You are correct, there is not yet a technology curriculum offered in the Leaving Certificate, but the National Council for Curriculum and Assessment (NCCA) has, in fact, been developing a technology curriculum for some time now and is awaiting the approval of the Department of Education and Science (DES) before it can be introduced.
So why the delay in its introduction?
Technology has been hugely successful at Junior Certificate level, and the demand for its introduction at Leaving Certificate has been very high among technology teachers for years. The reason for its non-introduction is twofold.
First, very few schools have purpose-built technology laboratories. Oatlands College in Stillorgan, where I work as a guidance counsellor, is one of the few to have built a technology laboratory in recent years. If we cannot find the funds to build basic science labs in every school, when are we going to find the funding for technology labs? The second reason for the non-introduction of technology at Leaving Certificate level has been resistance, generated out of fear, on the part of teachers of technical drawing, construction studies and engineering studies, that a well-resourced technology curriculum will severely reduce the numbers of students taking their subjects.
To enable the process to move forward, the NCCA has developed a new curriculum for each of the four subjects outlined above, which would make each one highly attractive to students. You can view them on the NCCA website (www.ncca.ie).
The NCCA submitted all four for approval to the DES with a plan for a roll- out of funding. Because all four revised technological subjects require a major investment in both buildings and equipment, the cost of introducing them throughout the State will run into hundreds of millions of euro. For this reason, I am sorry to say that your daughter will be well established in her working life before the Leaving Certificate technology is eventually introduced.
I hope that the announcement by Minister Hanafin in the Budget Estimates that she is making provision to support curricular reforms in the technology subjects at second level is an indication that she has secured funding from Brian Cowen in the Department of Finance to begin implementing the roll-out of modern curriculums in the four technological subjects.
Given the increasing technological sophistication of employment opportunities for students who develop careers in these fields, it is essential that our Leaving Certificate students have hands-on experience of best modern practice in each of these fields of study.
The tremendous growth we have experienced economically through the Celtic Tiger years had its roots in the investment in free second-level education for all introduced by Donagh O'Malley in 1968. The only possibility of sustained employment in technology-based industries in Ireland over the next period of economic growth is through rapid movement up the value chain. The building blocks of such movement have to be based on the commitment to implement the NCCA proposals that are with the Minister for Education and to make the investment required to give our second-level students the best technological education possible.
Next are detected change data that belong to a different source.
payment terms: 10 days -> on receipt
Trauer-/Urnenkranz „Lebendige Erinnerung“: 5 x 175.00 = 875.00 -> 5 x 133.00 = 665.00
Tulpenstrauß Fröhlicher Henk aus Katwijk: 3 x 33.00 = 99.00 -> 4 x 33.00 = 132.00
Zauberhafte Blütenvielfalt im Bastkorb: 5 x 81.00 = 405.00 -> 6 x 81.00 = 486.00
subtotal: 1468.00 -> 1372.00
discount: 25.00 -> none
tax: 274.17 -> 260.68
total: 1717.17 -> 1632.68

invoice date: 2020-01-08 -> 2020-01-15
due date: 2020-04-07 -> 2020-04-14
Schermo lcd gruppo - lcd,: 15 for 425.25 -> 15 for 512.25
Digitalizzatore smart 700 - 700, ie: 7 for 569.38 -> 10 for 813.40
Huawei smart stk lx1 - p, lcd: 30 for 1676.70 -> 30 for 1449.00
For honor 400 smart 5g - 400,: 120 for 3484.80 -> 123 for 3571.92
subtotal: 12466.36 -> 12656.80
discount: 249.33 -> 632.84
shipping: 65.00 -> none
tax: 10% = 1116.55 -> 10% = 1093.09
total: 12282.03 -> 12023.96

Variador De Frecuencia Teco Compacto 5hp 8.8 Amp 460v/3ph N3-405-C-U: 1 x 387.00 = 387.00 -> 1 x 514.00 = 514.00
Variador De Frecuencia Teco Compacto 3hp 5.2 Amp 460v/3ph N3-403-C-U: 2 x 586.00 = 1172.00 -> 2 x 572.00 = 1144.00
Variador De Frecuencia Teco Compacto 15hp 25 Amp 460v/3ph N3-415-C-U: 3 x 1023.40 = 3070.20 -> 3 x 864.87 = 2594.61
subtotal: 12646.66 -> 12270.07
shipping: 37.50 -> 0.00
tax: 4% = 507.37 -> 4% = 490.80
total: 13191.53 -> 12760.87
We are already experiencing fierce competition from both India and China, which are developing their technological education systems at breakneck speed. Unlike in the other non-technology second-level subjects, where teachers have successfully educated generations of students to the highest international standards on the cheap with little more than talk and chalk, technological subjects must have the physical resources and equipment to enable the teacher to educate their students to the standards they are capable of achieving.